**Revision comparison data:**
Content starts

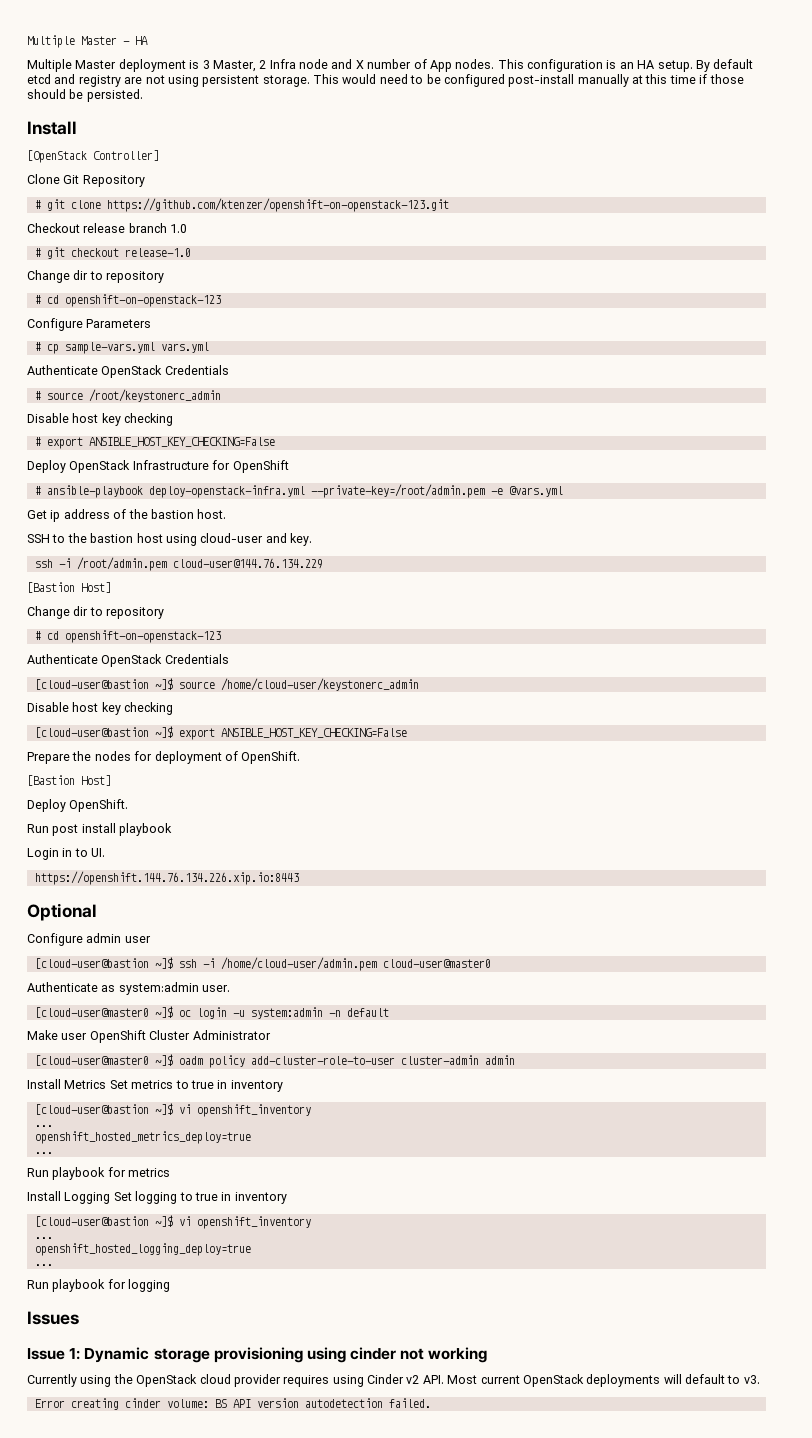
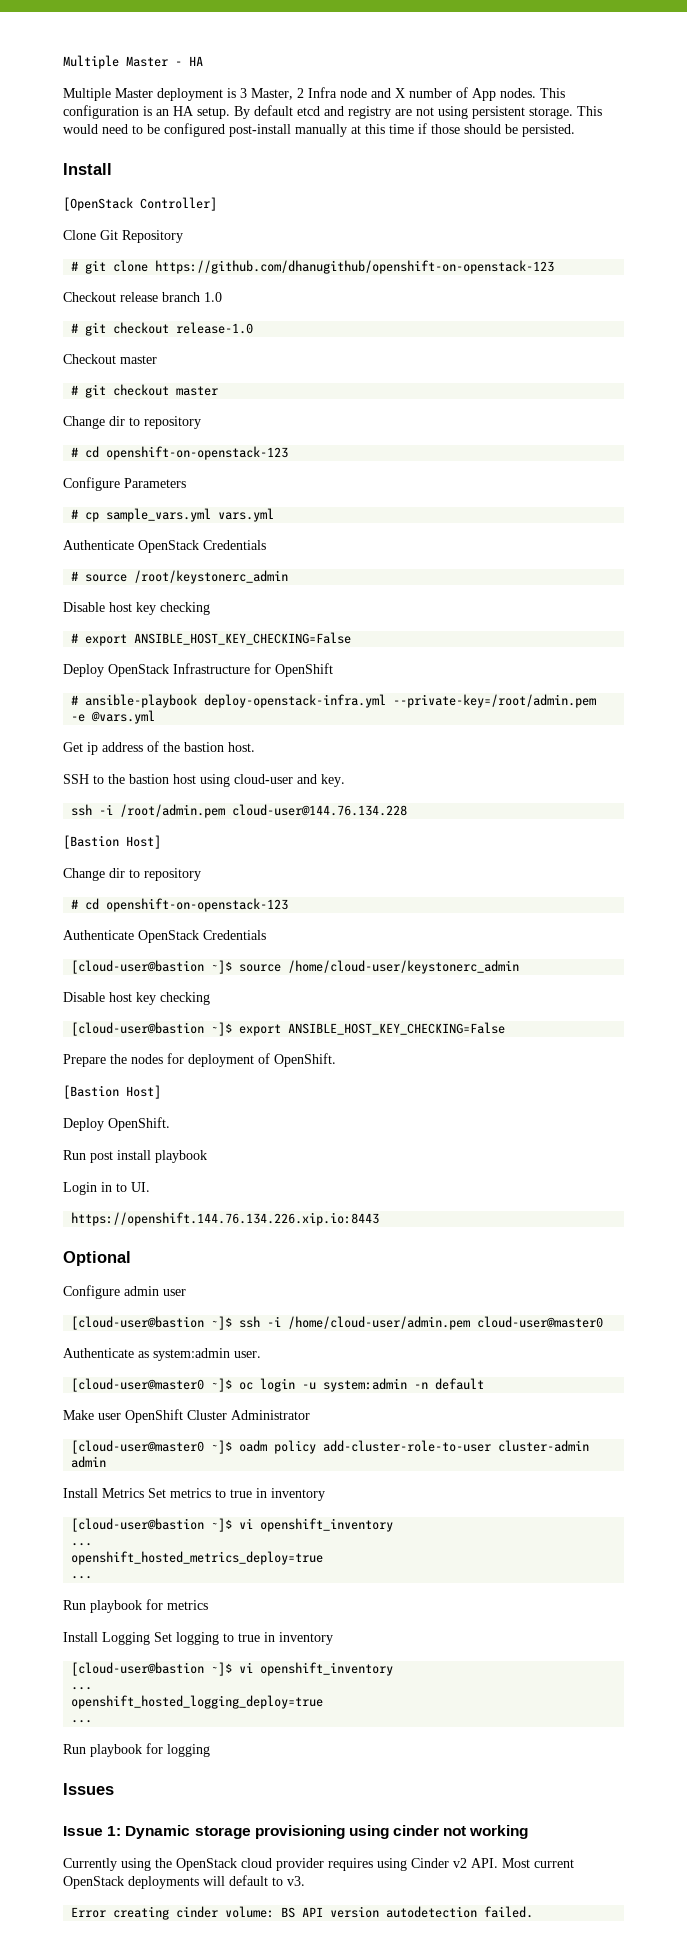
- # git clone https://github.com/ktenzer/openshift-on-openstack-123.git
+ # git clone https://github.com/dhanugithub/openshift-on-openstack-123
+ Checkout master
+ # git checkout master
- # cp sample-vars.yml vars.yml
+ # cp sample_vars.yml vars.yml
- ssh -i /root/admin.pem cloud-user@144.76.134.229
+ ssh -i /root/admin.pem cloud-user@144.76.134.228

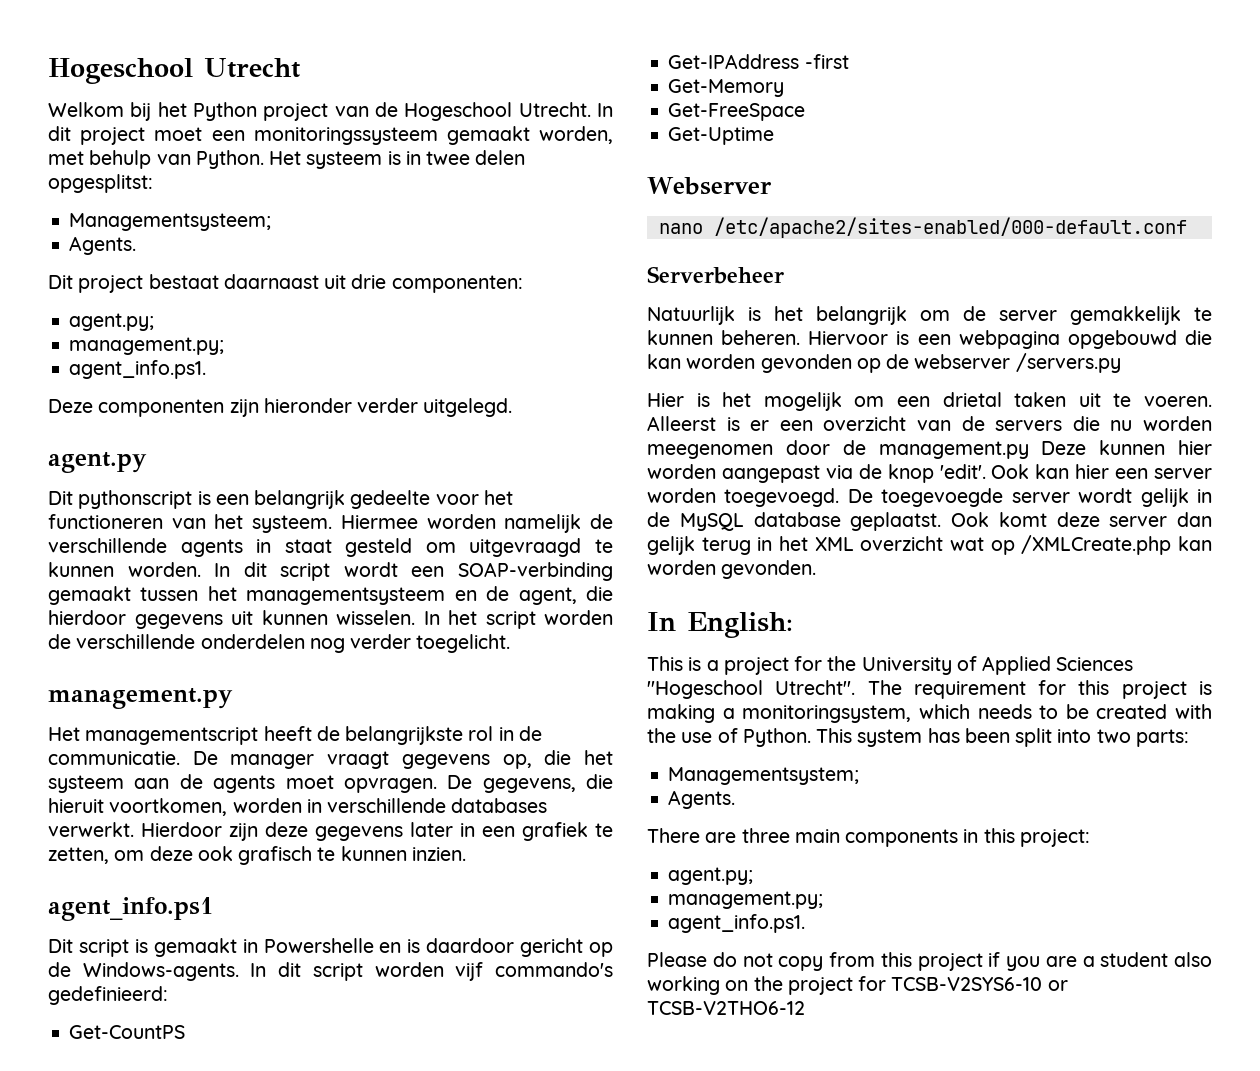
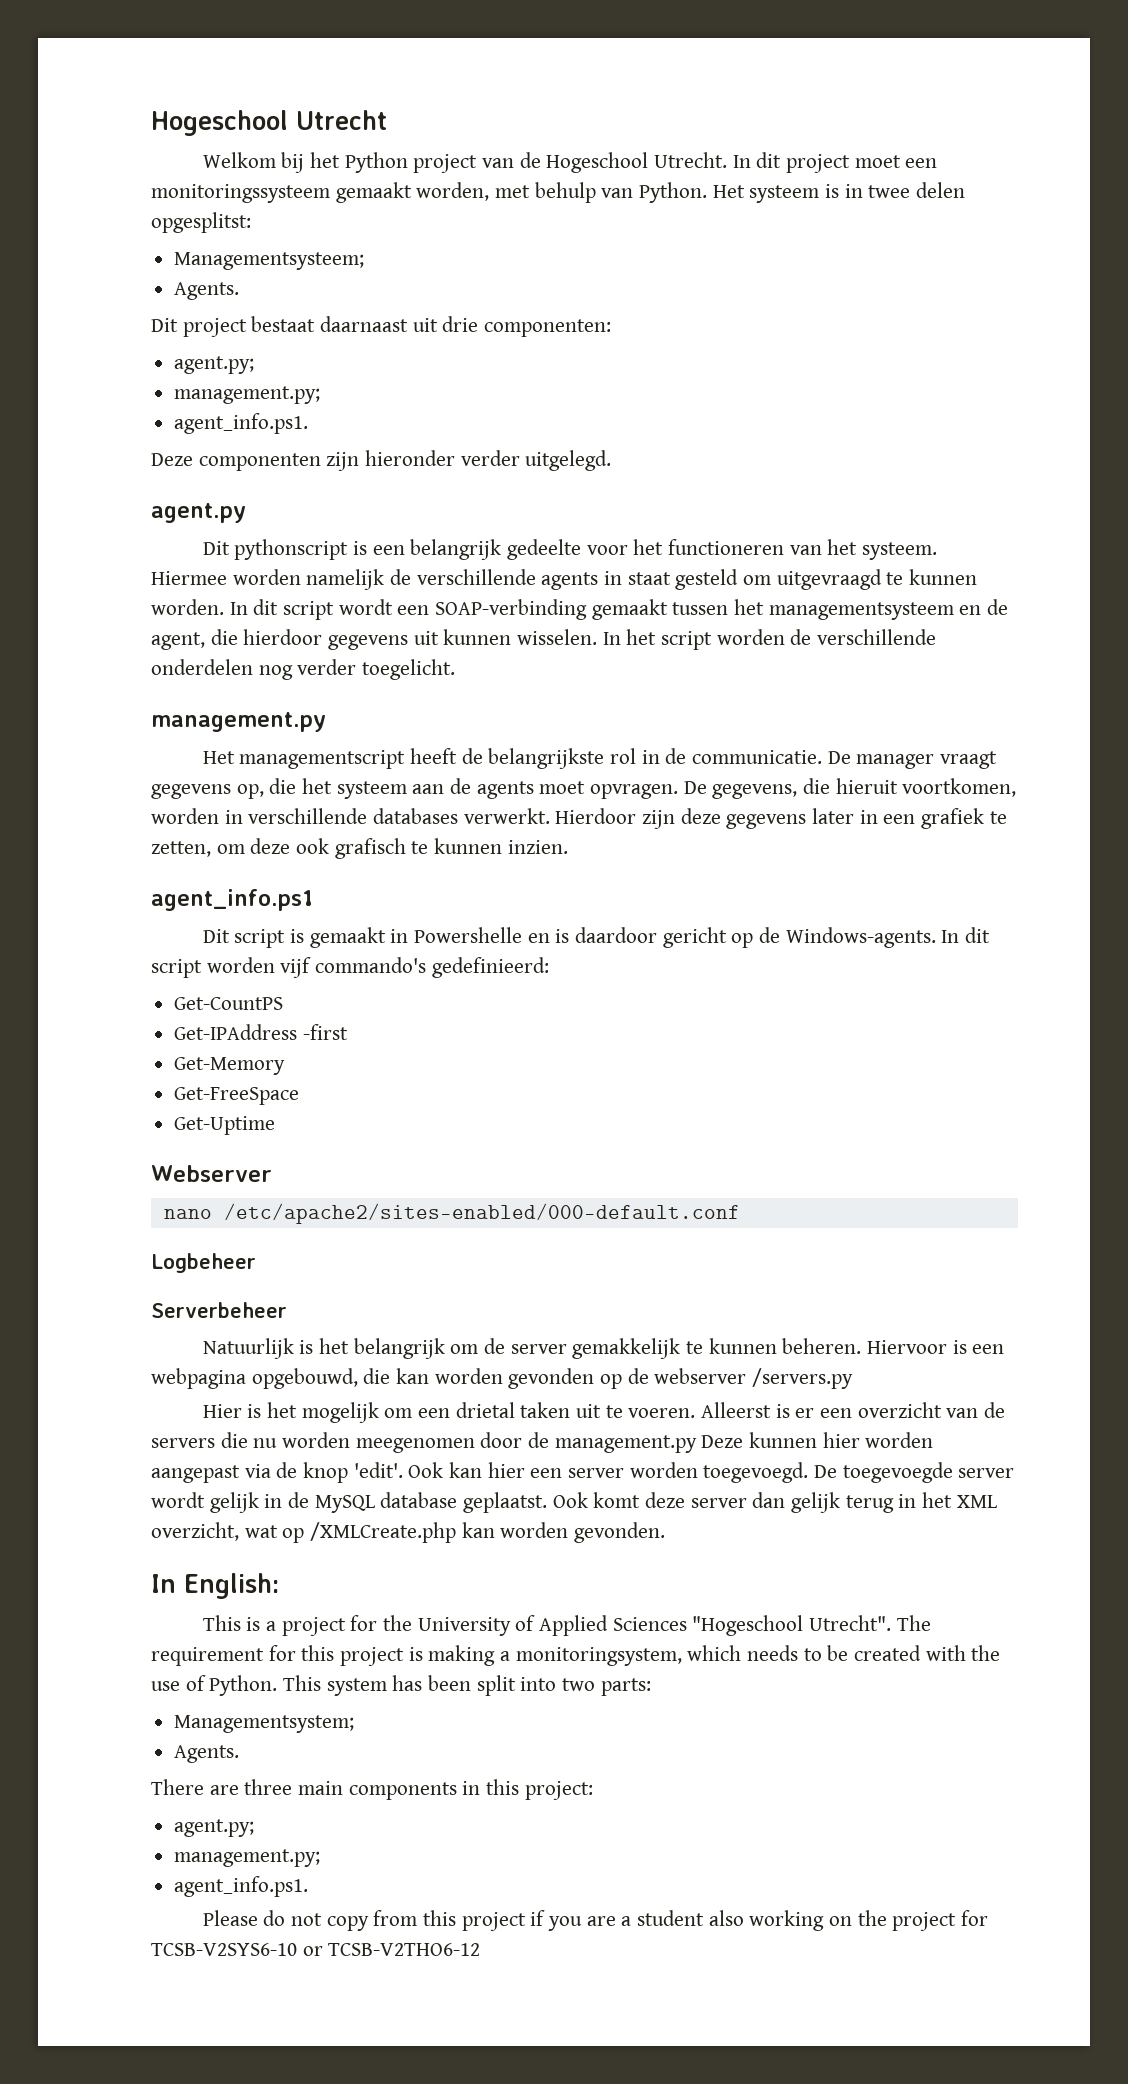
+ Logbeheer
- Hiervoor is een webpagina opgebouwd die kan worden gevonden op de webserver /servers.py
+ Hiervoor is een webpagina opgebouwd, die kan worden gevonden op de webserver /servers.py
- Ook komt deze server dan gelijk terug in het XML overzicht wat op /XMLCreate.php kan worden gevonden.
+ Ook komt deze server dan gelijk terug in het XML overzicht, wat op /XMLCreate.php kan worden gevonden.

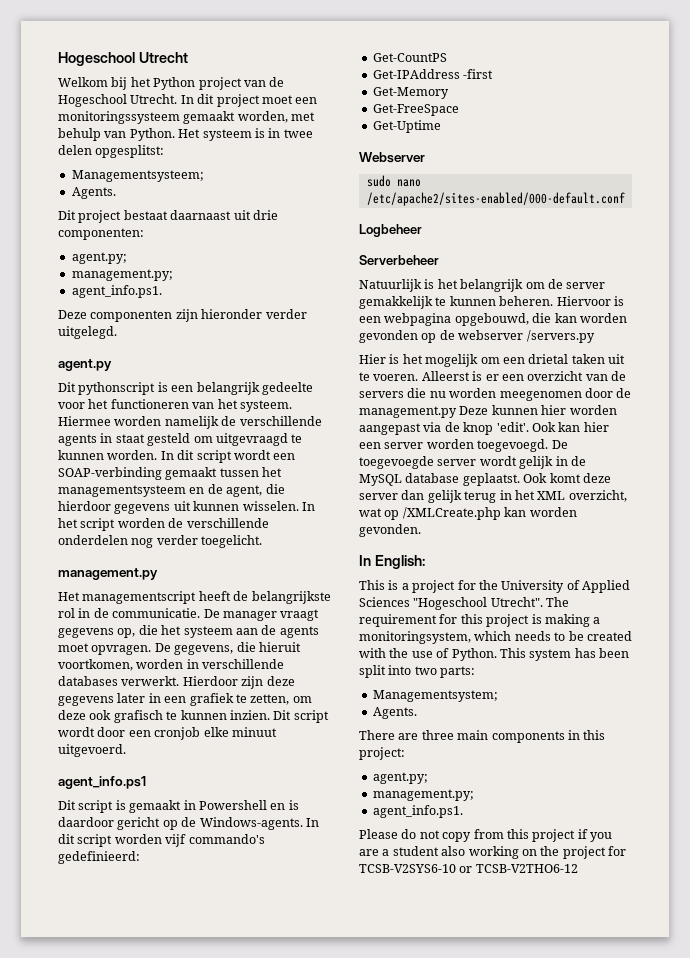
+ Dit script wordt door een cronjob elke minuut uitgevoerd.
- Dit script is gemaakt in Powershelle en is daardoor gericht op de Windows-agents.
+ Dit script is gemaakt in Powershell en is daardoor gericht op de Windows-agents.
- nano /etc/apache2/sites-enabled/000-default.conf
+ sudo nano /etc/apache2/sites-enabled/000-default.conf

Content ends

Quote all of the entries word for word, omitting any pictures.

**RESPONSE:**
- # git clone https://github.com/ktenzer/openshift-on-openstack-123.git
+ # git clone https://github.com/dhanugithub/openshift-on-openstack-123
+ Checkout master
+ # git checkout master
- # cp sample-vars.yml vars.yml
+ # cp sample_vars.yml vars.yml
- ssh -i /root/admin.pem cloud-user@144.76.134.229
+ ssh -i /root/admin.pem cloud-user@144.76.134.228

+ Logbeheer
- Hiervoor is een webpagina opgebouwd die kan worden gevonden op de webserver /servers.py
+ Hiervoor is een webpagina opgebouwd, die kan worden gevonden op de webserver /servers.py
- Ook komt deze server dan gelijk terug in het XML overzicht wat op /XMLCreate.php kan worden gevonden.
+ Ook komt deze server dan gelijk terug in het XML overzicht, wat op /XMLCreate.php kan worden gevonden.

+ Dit script wordt door een cronjob elke minuut uitgevoerd.
- Dit script is gemaakt in Powershelle en is daardoor gericht op de Windows-agents.
+ Dit script is gemaakt in Powershell en is daardoor gericht op de Windows-agents.
- nano /etc/apache2/sites-enabled/000-default.conf
+ sudo nano /etc/apache2/sites-enabled/000-default.conf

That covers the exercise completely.